View Full Version : Allowing a client to change their website

January 20th, 2010, 03:09 PM
Hi all,

I run a small website for a client, and he often needs to put bulletins up on the home page, just simple things like "Sorry, we're closed tomorrow night"

At the moment, he emails me and I edit the page and put it up. Waste of everyone's time.
What's the easiest way to allow him to have a bulletin at the top of the page that he can change really easily (preferably by emailing a special address), bearing in mind this guy knows NOTHING about computers.

My initial ideas are Twitter (Message length too restricted)
and Cutenews (Too complicated / overkill)
A custom solution (I'd have to learn PHP)

January 20th, 2010, 03:17 PM

Nerd King
January 20th, 2010, 03:17 PM
I've given clients a simple php-driven admin area for years, and even the clueless ones didn't manage to mess anything up too badly :)

January 20th, 2010, 03:18 PM
I can't justify porting a site over to a new CMS

January 20th, 2010, 03:21 PM
Php/python/etc to parse a file (at runtime)
An existing CMS
A simple script that (at "compile" time to create a valid HTML file that is displayed (preferably in a frame to isolate errors))

January 20th, 2010, 03:22 PM
Make a small form for him, with a password to use, and then either read from a file and put it on the site where you want, or use a database.

January 20th, 2010, 03:30 PM
Open a new blog, change its template to match your website's. Then have him add blog entries to it.
You can enable/disable archives, comments etc.

Blogger lets you email your post too. They give you a custom email address that you send an email to from the specified email address. It automatically gets posted on the blog.

January 20th, 2010, 03:49 PM

January 20th, 2010, 03:54 PM
The best thing you can do lock template elements and give him the corresonding page to edit where he can only edit the text. The CSS and everything else will be uneditable, sure it can still break but it's less likely too and then at least it's only one page.

If you want to be real prehistoric you could use iframes! :?

To those who have suggested changing the whole site:

I can't justify porting a site over to a new CMS

January 20th, 2010, 04:03 PM
Just use blogger. You wont have to touch your existing website. All you would need to do would be to create a blog, and make it look like your website (including navigation links and all.) You can also use wordpress instead of blogger, by the way.

January 20th, 2010, 07:16 PM
I thought about twitter too. There are several CMS platforms with twitter interaction. I'm currently using it on my site to post quick news about my application development. It is quicker than logging into the CMS and creating an article.

January 20th, 2010, 07:36 PM
I know you have already said you don't want to use a CMS, but if you want to alow any sort of end user editiability, it is the only way. Additionally static HTML websites are an absolute nightmare to maintain at the best of times.

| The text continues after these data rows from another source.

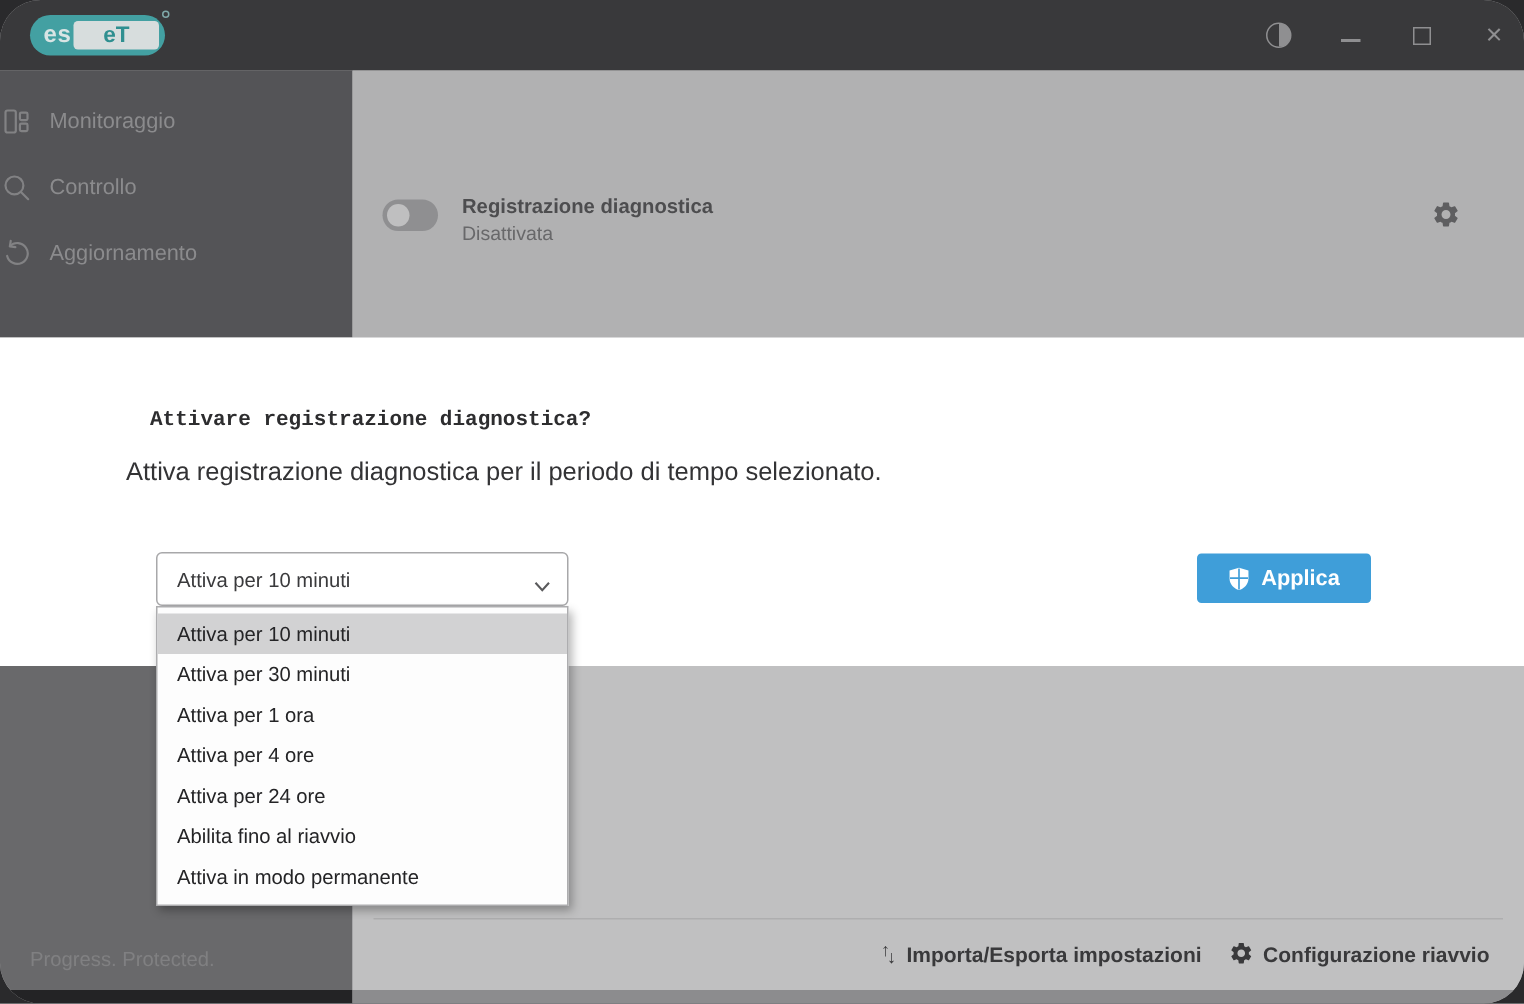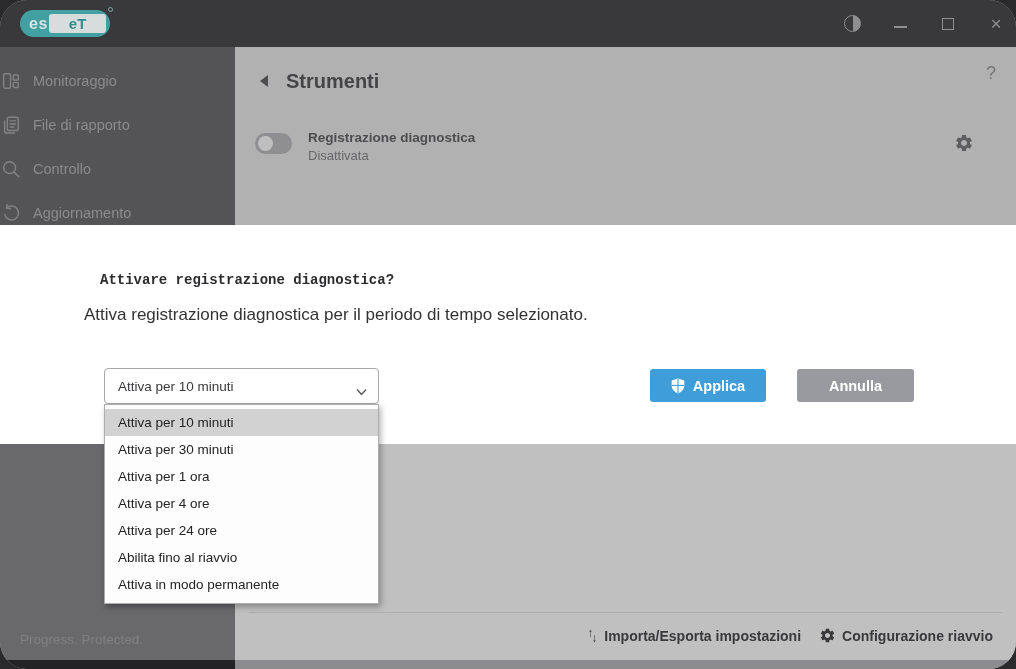"Strumenti" div.main-header { html: <div> <div> <span></span> </div> <span>Strumenti</span> <span>?</span> </div> -> none }
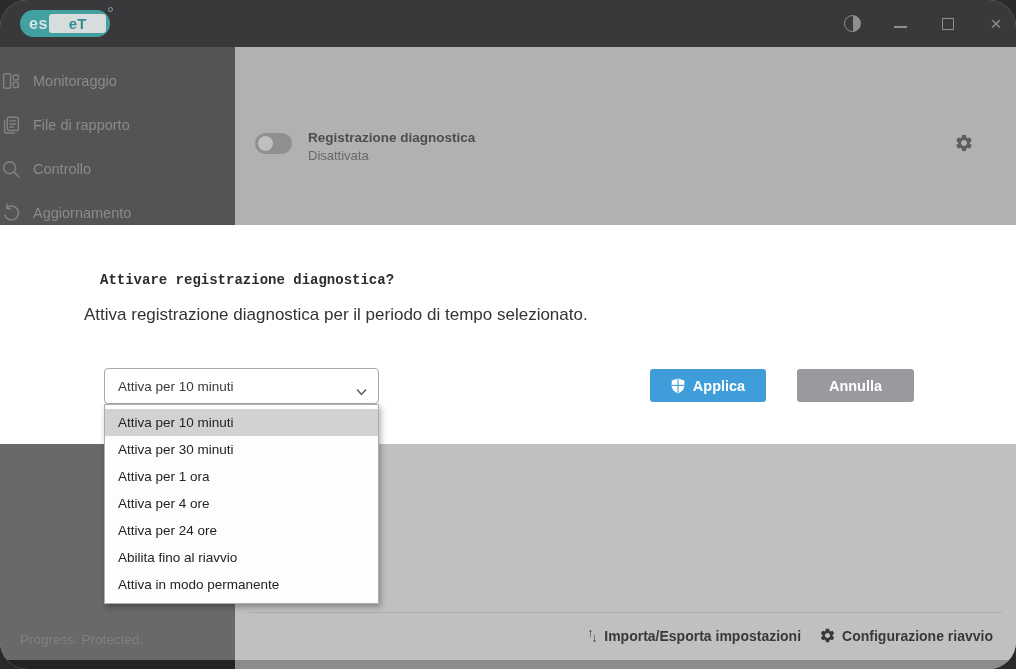"File di rapporto" div.side-item { html: <div> <svg> <rect></rect> <line></line> <line></line> <line></line> <path></path> </svg> <span>File di rapporto</span> </div> -> none }
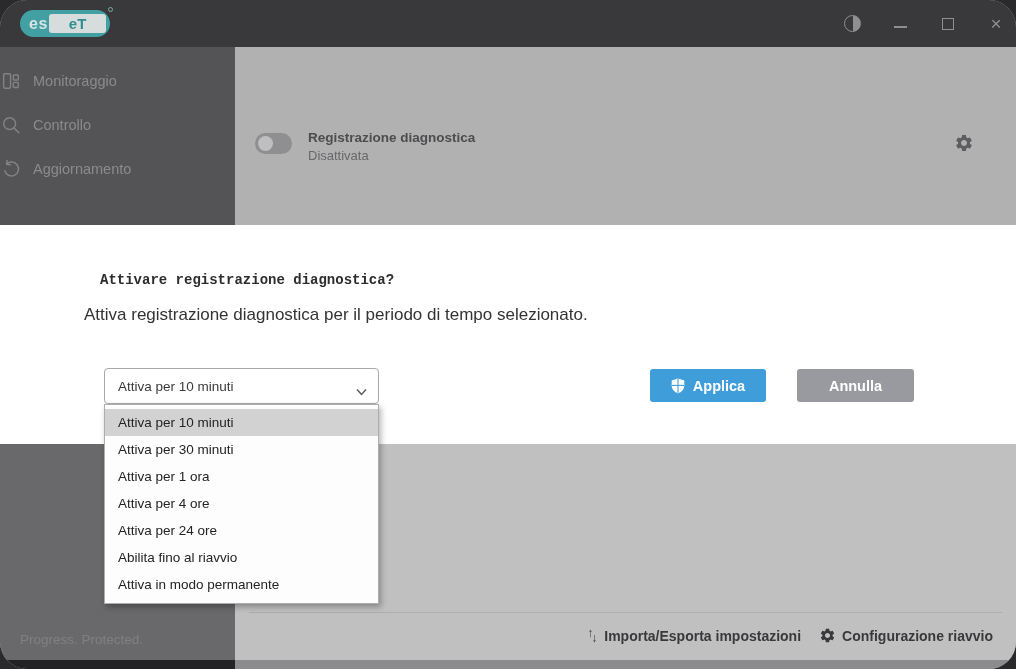"Annulla" button.btn { html: <button> <span>Annulla</span> </button> -> none }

January 20th, 2010, 07:38 PM
I've set up Wordpress blogs for folks (if you have your own server, it's a snap to upload the free Wordpress files for a MySQL database, and the software is self-updating).

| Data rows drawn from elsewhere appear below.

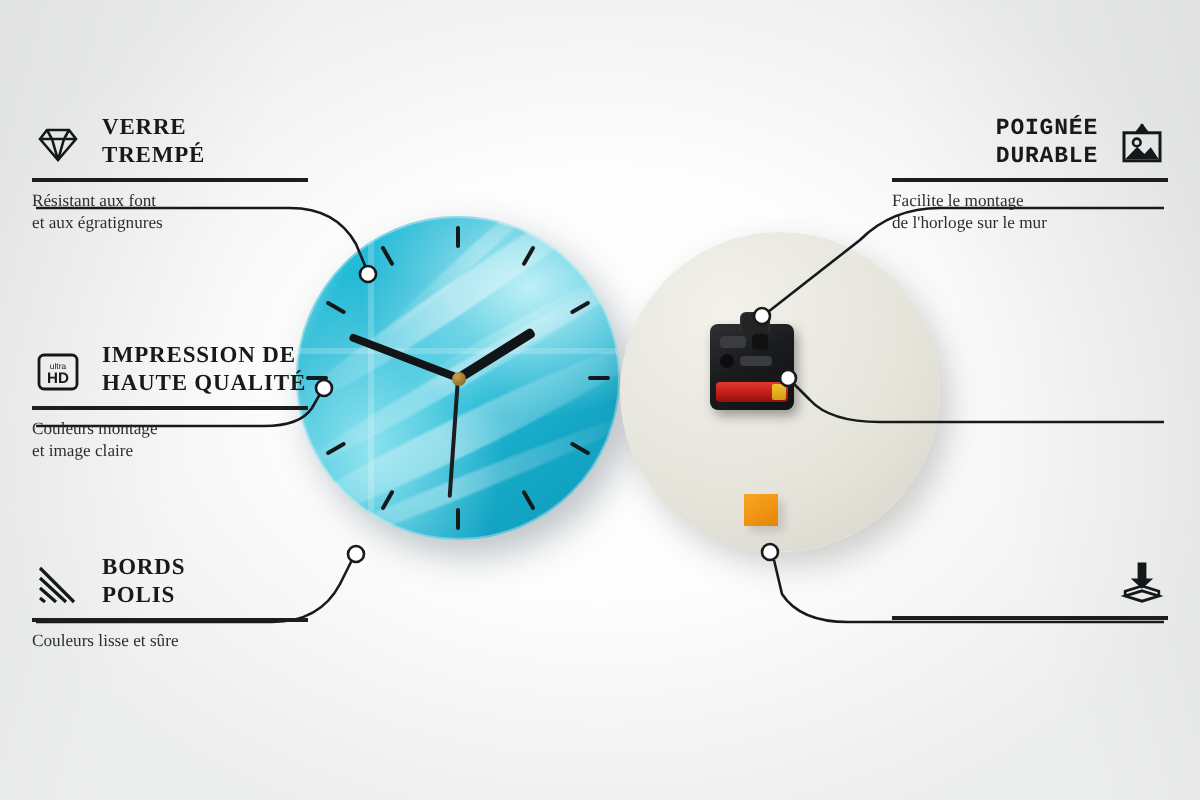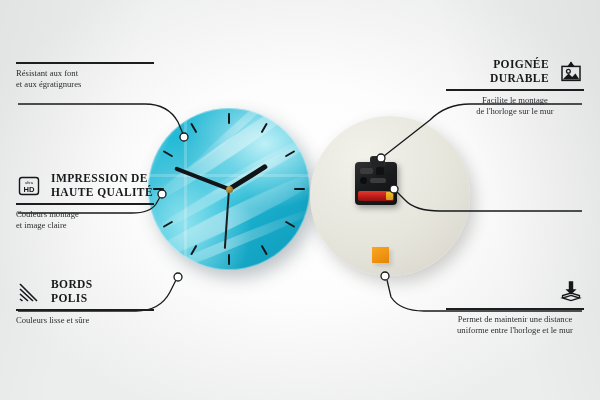"VERRE" div.feat-head { html: none -> <div> <span> <svg> <path></path> <path></path> </svg> </span> <span>VERRE TREMPÉ</span> </div> }
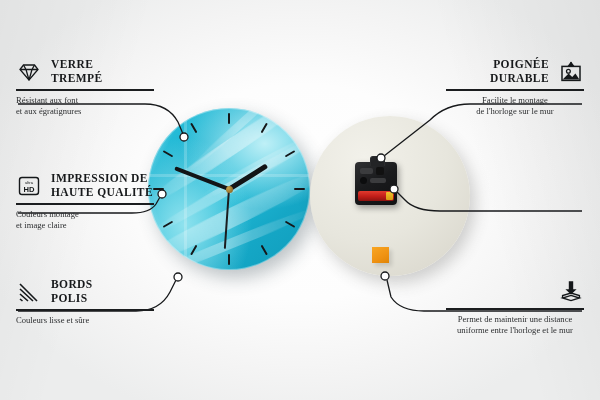"POIGNÉE" .feature.right .feat-title { font-family: none -> Liberation Mono, monospace }
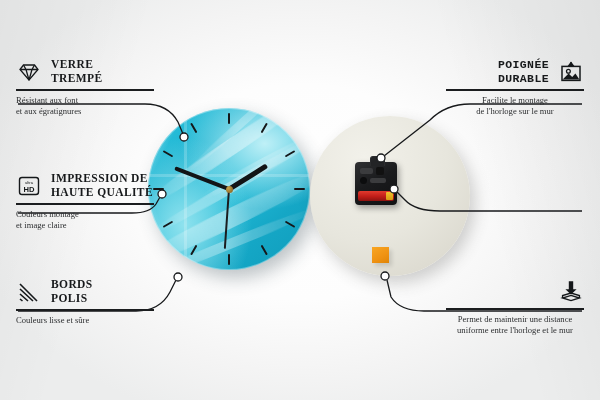"Facilite le montage" .feature.right .feat-desc { text-align: center -> left }
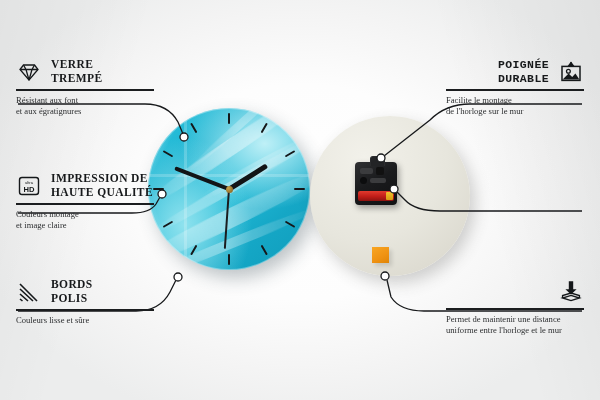"Permet de maintenir une distance" div.feat-desc { html: <div>Permet de maintenir une distance uniforme entre l'horloge et le mur</div> -> none }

It's really easy then for clients to create new entries, add in images, edit text, etc.

January 20th, 2010, 08:30 PM
shtml and server-side includes?

That's the easiest way not to mess too much with an existing static site.

For the .inc file manipulation there are simple and lean PHP scripts out there for the taking.

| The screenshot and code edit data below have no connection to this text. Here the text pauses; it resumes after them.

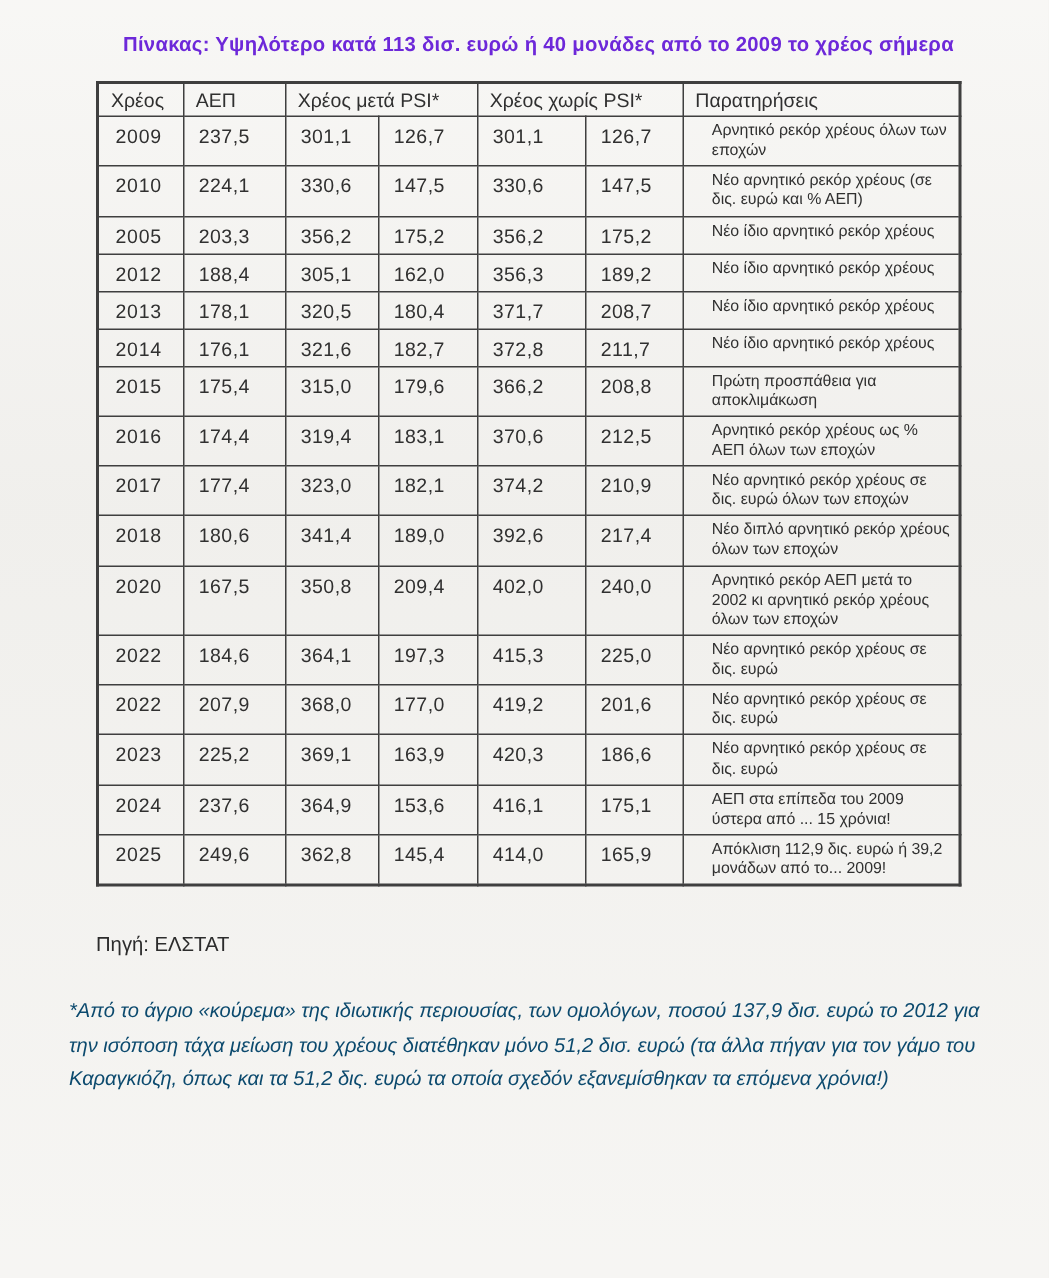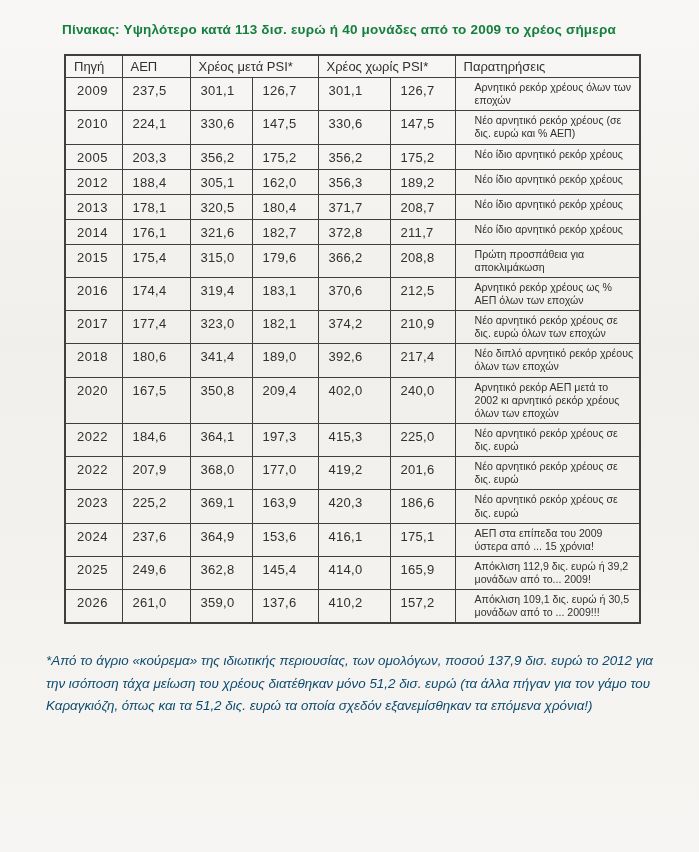"Πίνακας: Υψηλότερο κατά 113 δισ." .title { color: #15803d -> #6d28d9; margin-left: 16px -> 36px }
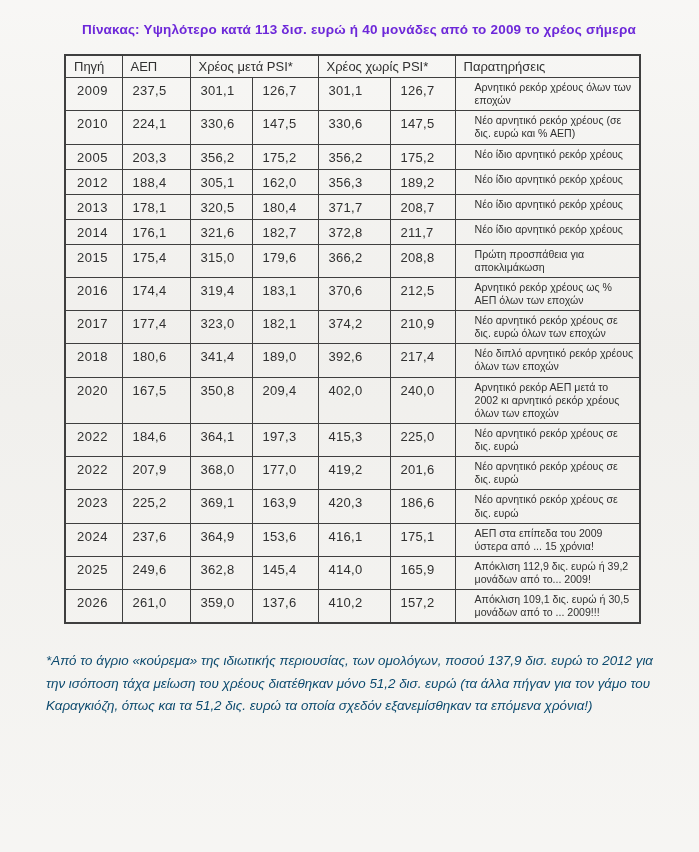"Πηγή" th { text: Πηγή -> Χρέος }
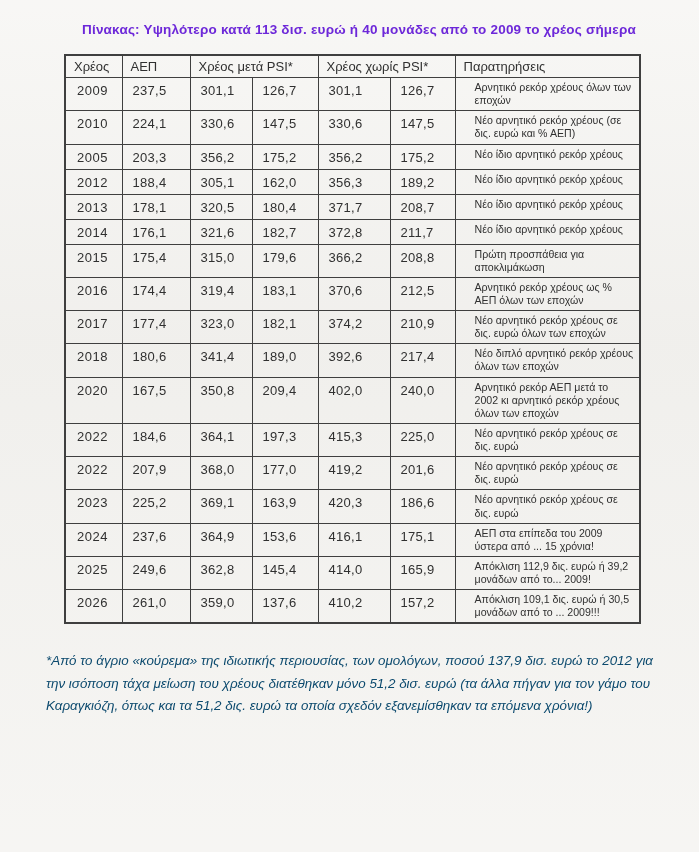"2026" tr { html: <tr> <td>2026</td> <td>261,0</td> <td>359,0</td> <td>137,6</td> <td>410,2</td> <td>157,2</td> <td>Απόκλιση 109,1 δις. ευρώ ή 30,5 μονάδων από το ... 2009!!!</td> </tr> -> none }
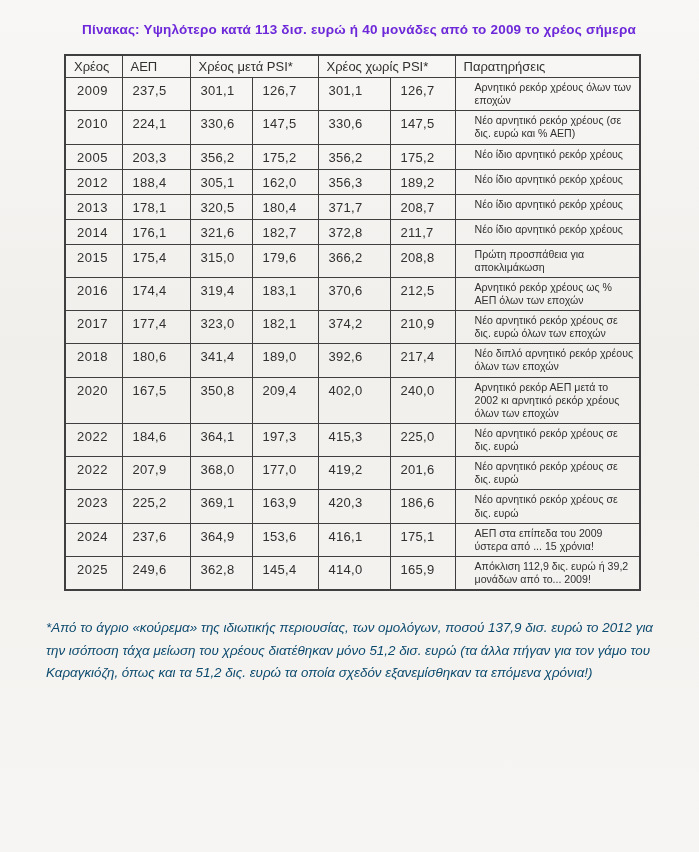"Πηγή: ΕΛΣΤΑΤ" div.source { html: none -> <div>Πηγή: ΕΛΣΤΑΤ</div> }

January 20th, 2010, 08:57 PM
Learn PHP and make it dynamic. Trust me, it's worth it. All you need is a CRUD (Create, Read, Update, Delete) system.

January 22nd, 2010, 11:44 AM
I'm using Cutenews, very VERY cut down.
I need to buy a license to remove the "Powered by cutenews" though, it looks silly underneath 1 line of text.

January 22nd, 2010, 11:49 AM
I'm using Cutenews, very VERY cut down.
I need to buy a license to remove the "Powered by cutenews" though, it looks silly underneath 1 line of text.

You know, it'd be worth it to learn php instead. You don't have to spend money now, and then you can get more jobs in the future.

January 22nd, 2010, 11:53 AM
Well, I'm starting a module called Web Programming & Scripting in... 3 days.
But my University teaches Python and django I think.